NFL referees received a standing ovation in Baltimore as they returned to the field for the Baltimore Cleveland matchup on Thursday after the NFL and the NFL Referees Association (NFLRA), the union that represents on field officials, agreed to the terms of a new eight-year collective bargaining agreement late Wednesday.
The three-month lockout wreaked havoc on the League, as inexperienced officiating led to numerous controversial calls and arguable victories during the first three weeks of season play. Several coaches, including New England coach Bill Belichick, were fined for interactions with the replacement officials after disputed calls.
Peter Donatello and Scot Beckenbaugh of the Federal Mediation and Conciliation Service aided the parties in reaching the agreement. It is the longest agreement with game officials in NFL history.

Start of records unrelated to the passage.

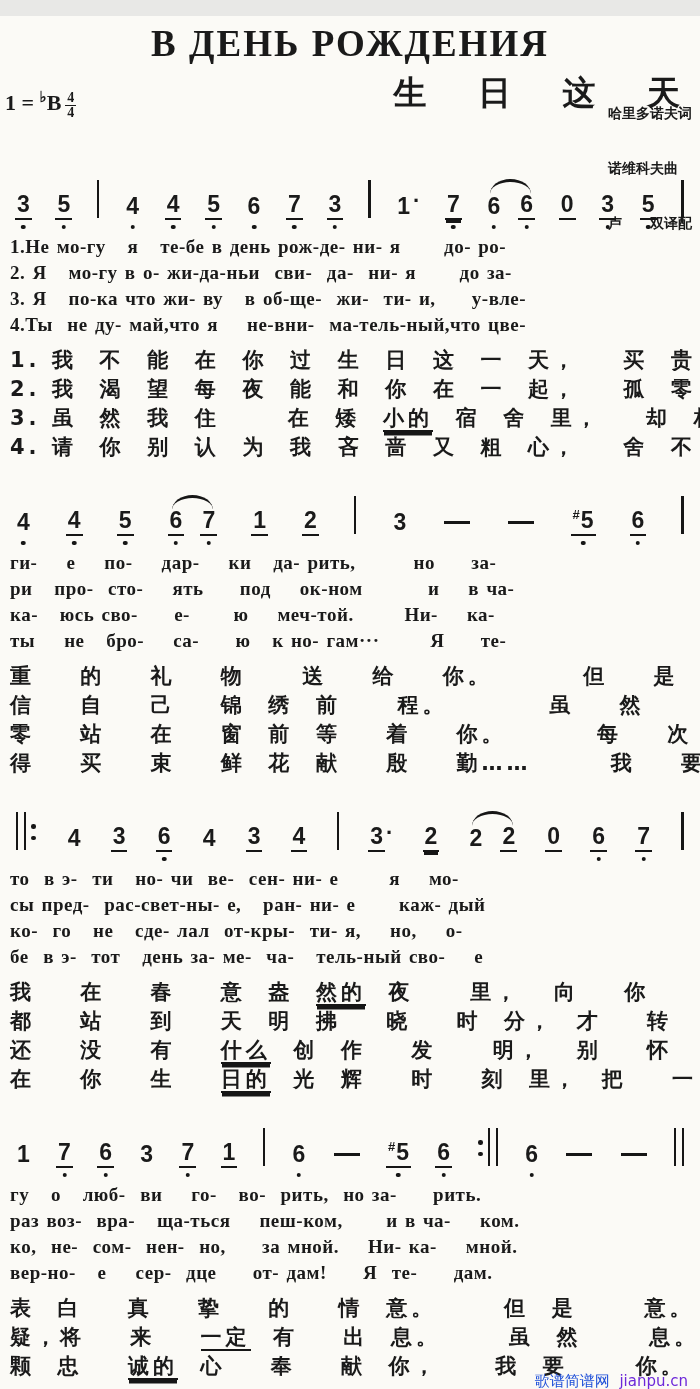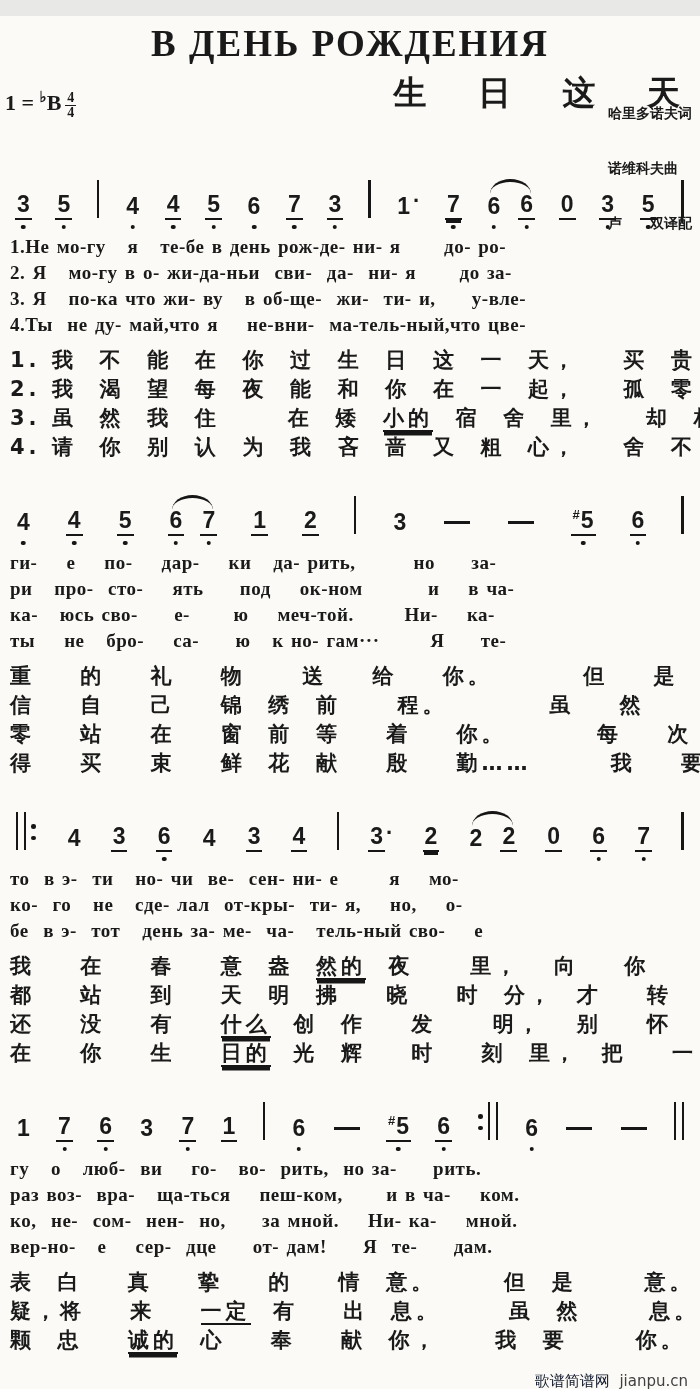"сы пред- рас-свет-ны- е, ран-" div.ru-line { html: none -> <div>сы пред- рас-свет-ны- е, ран- ни- е каж- дый</div> }
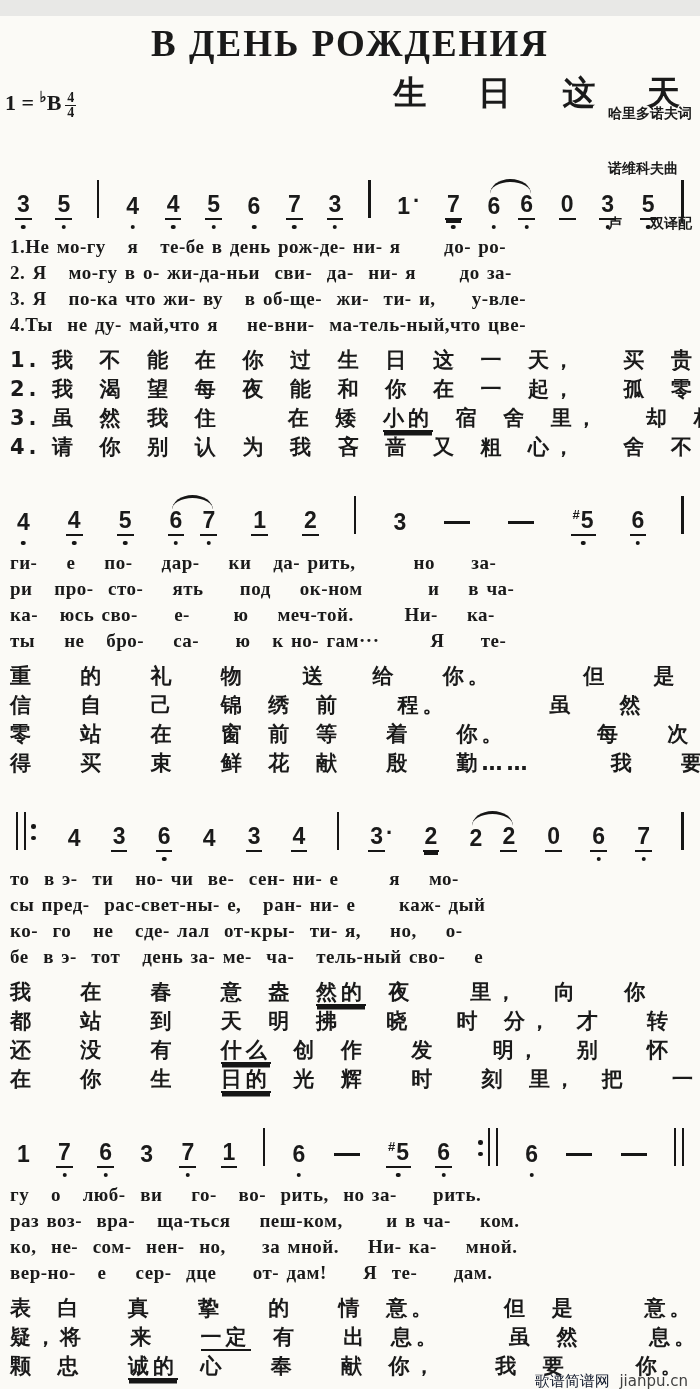"歌谱简谱网" .wm-zh { color: #0f172a -> #1d4ed8 }
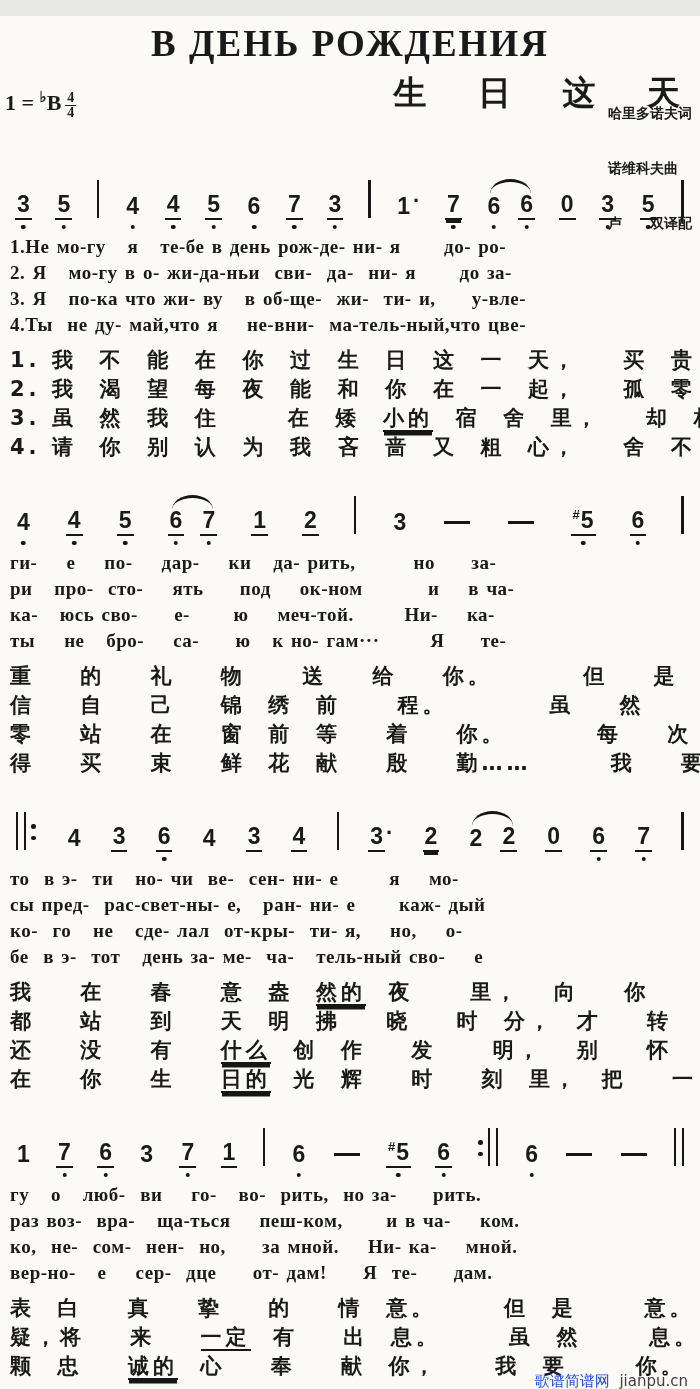"jianpu.cn" .wm-en { color: #404040 -> #6d28d9 }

NFLRA membership must ratify the document. The officials will meet Friday and Saturday to vote on the agreement.
Highlights of the agreement include:
• Eight year term--2012-2019 seasons.
• The current defined pension plan will remain in effect for current officials through the 2016 season (or until the official earns 20 years of service). The defined benefit plan will then be frozen.
• Retirement benefits will be provided for new hires, and for all officials beginning in 2017, through a defined contribution arrangement.
• Increase in officials' compensation from an average of $149,000 a year in 2011 to $173,000 in 2013, rising to $205,000 by 2019.
• Beginning with the 2013 season, the NFL will have the option of hiring some officials on a full-time basis to work year-round, including on the field.